• Input records:
◇ ◇ ◇ ◇
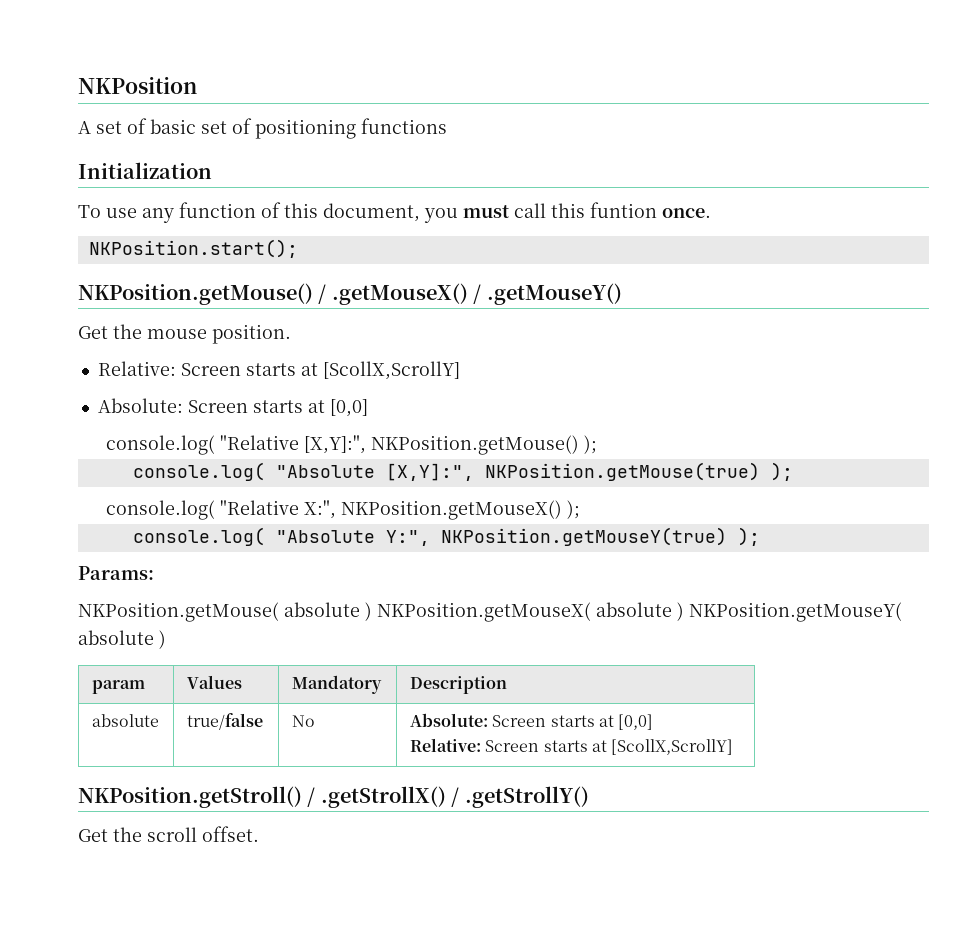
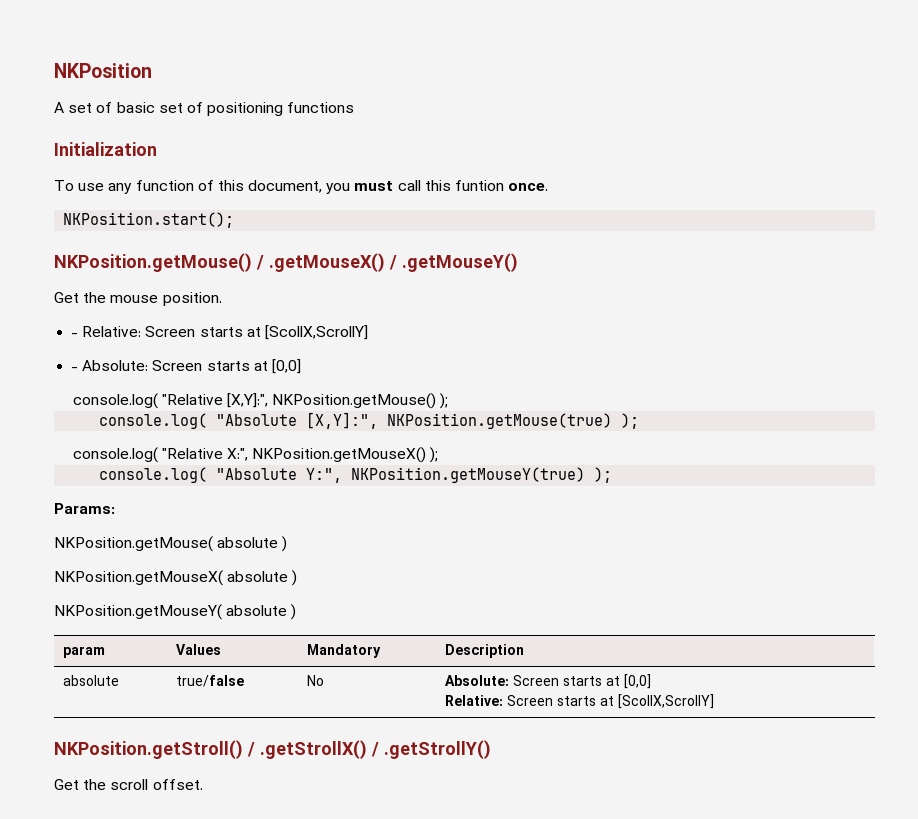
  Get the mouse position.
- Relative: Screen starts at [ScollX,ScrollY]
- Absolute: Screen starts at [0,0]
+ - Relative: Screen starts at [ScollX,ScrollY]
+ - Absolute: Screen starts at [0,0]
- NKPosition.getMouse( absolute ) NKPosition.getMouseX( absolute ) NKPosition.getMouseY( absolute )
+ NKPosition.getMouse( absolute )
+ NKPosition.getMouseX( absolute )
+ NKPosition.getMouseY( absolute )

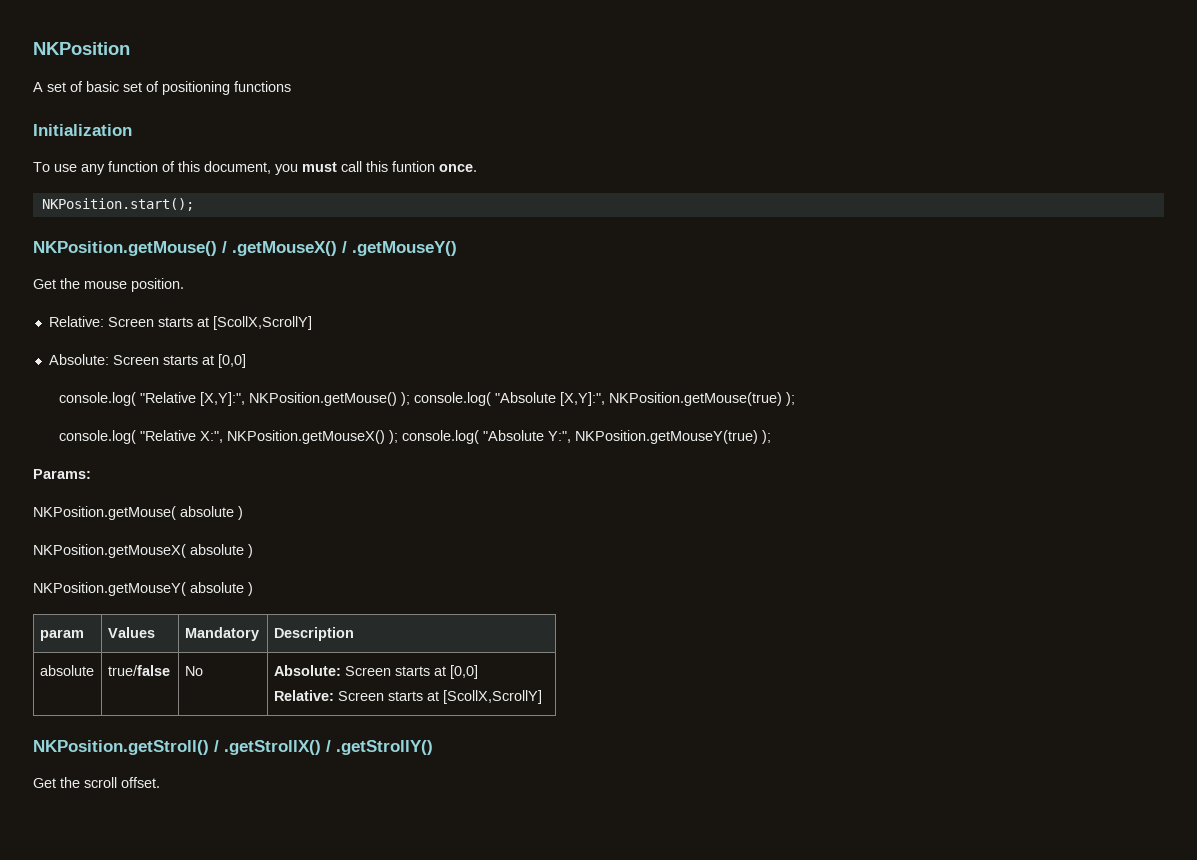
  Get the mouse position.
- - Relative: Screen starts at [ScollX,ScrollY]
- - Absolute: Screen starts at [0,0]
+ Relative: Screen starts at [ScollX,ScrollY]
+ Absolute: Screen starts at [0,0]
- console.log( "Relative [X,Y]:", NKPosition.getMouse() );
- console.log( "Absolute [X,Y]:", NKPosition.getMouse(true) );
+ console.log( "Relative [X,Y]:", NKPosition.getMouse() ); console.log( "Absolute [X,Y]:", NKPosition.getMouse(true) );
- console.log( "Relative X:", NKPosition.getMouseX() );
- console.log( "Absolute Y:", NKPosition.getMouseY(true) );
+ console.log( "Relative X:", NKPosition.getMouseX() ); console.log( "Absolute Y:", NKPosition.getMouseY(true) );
◇ ◇ ◇ ◇
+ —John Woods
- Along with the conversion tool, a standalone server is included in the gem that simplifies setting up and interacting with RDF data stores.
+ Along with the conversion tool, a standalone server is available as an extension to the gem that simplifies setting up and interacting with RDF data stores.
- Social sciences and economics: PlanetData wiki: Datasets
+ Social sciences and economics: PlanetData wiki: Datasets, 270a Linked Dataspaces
◇ ◇ ◇ ◇
• Task brief:
If a line contains the string "ScollX", include it in the tally; report the final tally for the whole listing and nothing else.

• Answer to the exercise:
4